To the Editor:
The World Health Organization has estimated that more than two billion persons in the world carry latent tuberculosis infection (LTBI). The diagnosis and treatment of LTBI could have an important impact in preventing the development of active tuberculosis (TB), a disease that causes 1.4 million deaths annually [1]. The current standard treatment of LTBI is nine months of isoniazid (INH) [2]. To improve adherence, a shorter regimen of 4 months rifampicin (RIF) is being evaluated in a multicentre randomised trial (CIHR MCT-94831, registered at www.controlled-trials.com/ISRCTN05675547). This ongoing trial offers an opportunity to study potential biomarkers as surrogates of successful prevention of active disease [3].
Several changes in lipid metabolism could potentially be utilised as biomarkers of effectiveness of LTBI treatment with RIF or INH. RIF is an important stimulator of the pregnane X receptor (PXR), which has been hypothesised to increase the blood levels of high density lipoprotein cholesterol (HDLC) and its protein component apolipoprotein A-1 (apoA) [4, 5]. This hypothesis was supported by observational studies that demonstrated an increased plasma level of HDLC among epileptic patients who were taking anticonvulsant medications which activate the PXR [6]. By contrast, treatment with INH was associated with lower cholesterol blood levels in one small study [7]. ApoA and apolipoprotein B (apoB), a protein component of low density lipoprotein cholesterol (LDLC), have stable serum blood levels without post-prandial changes and low within-individual variability [8]. Total cholesterol and HDLC are inexpensive to measure, reliably measured using non-fasting blood samples, and have lower within-individual variability than triglycerides or LDLC [9].
The objective of this study was to perform a preliminary assessment of total cholesterol, HDLC, apoA and apoB as potential biomarkers, by comparing levels of these four substances before treatment and after one month of treatment with RIF or INH.

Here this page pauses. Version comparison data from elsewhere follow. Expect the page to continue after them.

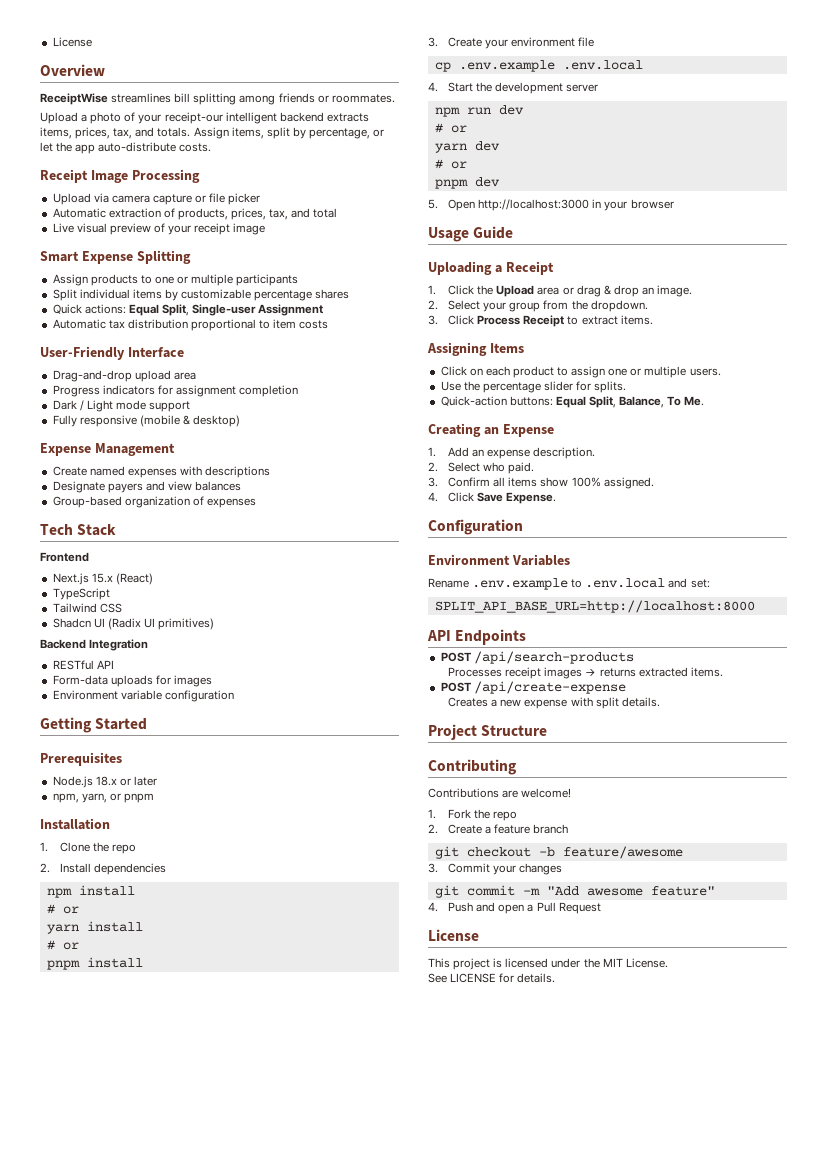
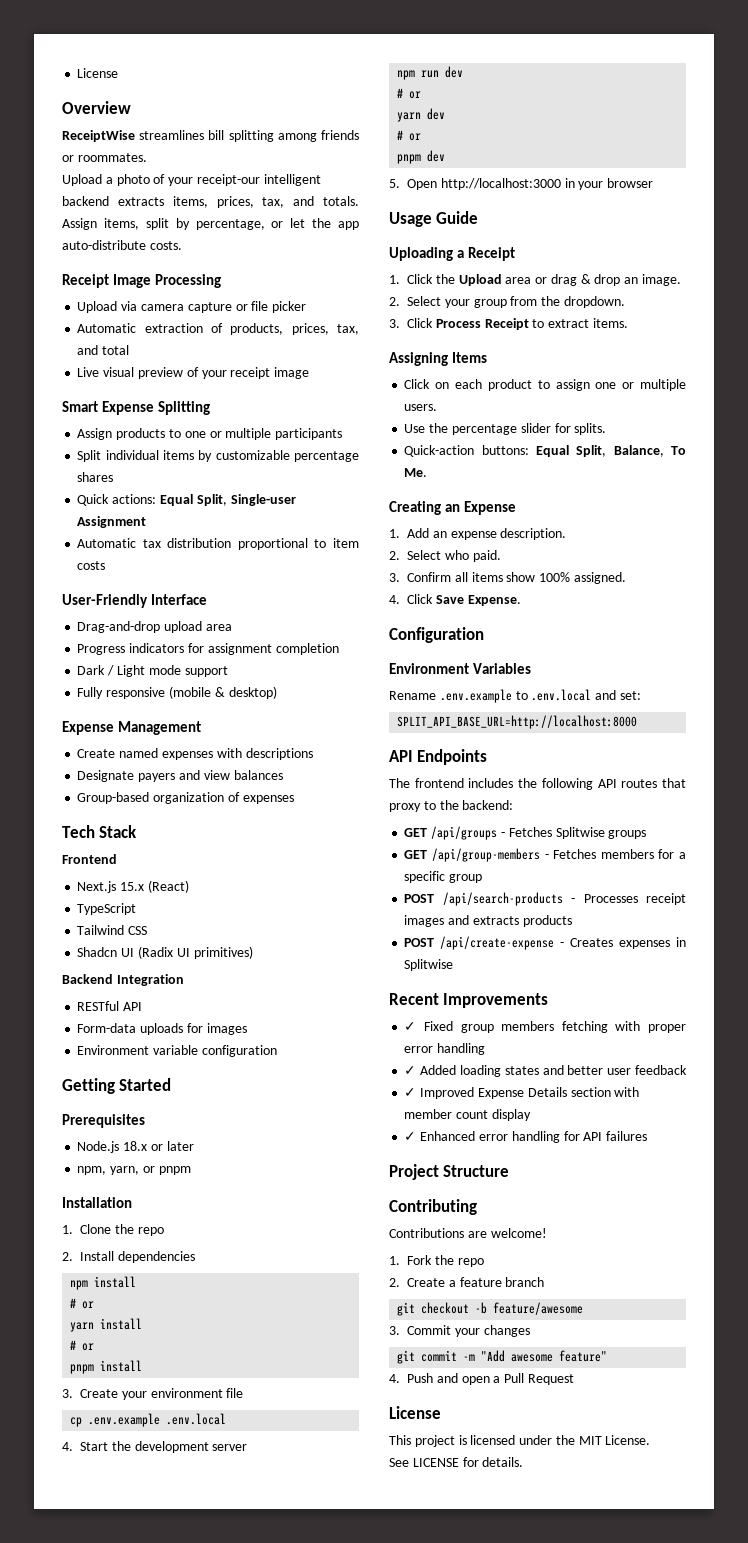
+ The frontend includes the following API routes that proxy to the backend:
+ GET /api/groups - Fetches Splitwise groups
+ GET /api/group-members - Fetches members for a specific group
- POST /api/search-products
- Processes receipt images → returns extracted items.
- POST /api/create-expense
- Creates a new expense with split details.
+ POST /api/search-products - Processes receipt images and extracts products
+ POST /api/create-expense - Creates expenses in Splitwise
+ Recent Improvements
+ ✓ Fixed group members fetching with proper error handling
+ ✓ Added loading states and better user feedback
+ ✓ Improved Expense Details section with member count display
+ ✓ Enhanced error handling for API failures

From participants in the ongoing multicentre trial of LTBI treatment (CIHR MCT-94831), 15 randomised to 4 months RIF were selected randomly, and 15 randomised to 9 months INH, matched on age (within 2 years) and sex, were selected. LTBI was defined as a positive tuberculin skin test and/or a positive interferon-γ release assay (positive as defined in Canadian TB standards [10]). To limit the variability of metabolic conditions between subjects, we restricted participants to adults between the age of 18 and 45 years. Subjects were excluded if they were consuming alcohol daily or taking other drugs that could induce cytochrome P450 (carbamazepine, phenytoin, phenobarbital, felbamate, topiramate, lamotrigine, griseofulvin, nevirapine and oral contraceptives), as these may influence the effect of RIF on lipid blood levels.
After signing informed consent, participants provided serum samples before treatment and after 1 month of self-administered LTBI treatment. Subjects were not fasting at the time of blood sampling since normal food consumption has no effect on apoA and apoB and a clinically unimportant effect on total cholesterol and HDLC [8]. Serum samples were labelled with study identity numbers and stored at -80°C until assays of total cholesterol, HDLC, apoA and apoB were performed. The identity of participants and study drug taken was known only to one investigator (C. Valiquette); all other investigators remained blinded to study drug for data analysis and interpretation. This study was approved by a research ethics board of the McGill University Health Centre (file number 11-046-SDR).
Treatment effect on lipids was assessed by comparing the post-treatment serum lipids to the pretreatment levels in each arm, using a paired t-test. The mean change in lipid (treatment effect) was compared between the two intervention groups using linear regression statistics. Residual confounding by age and sex, and potential confounding by other variables (body mass index, alcohol consumption and pretreatment lipid levels) were assessed by comparing different regression models, using stepwise backward regression to select the most parsimonious models. A sample size of 30 subjects was considered adequate for detecting a 10–20% change in serum lipids, considering biological variability of 5–20% [9]. Statistical analyses were conducted using STATA v12.1 (StataCorp LP, College Station, TX, USA).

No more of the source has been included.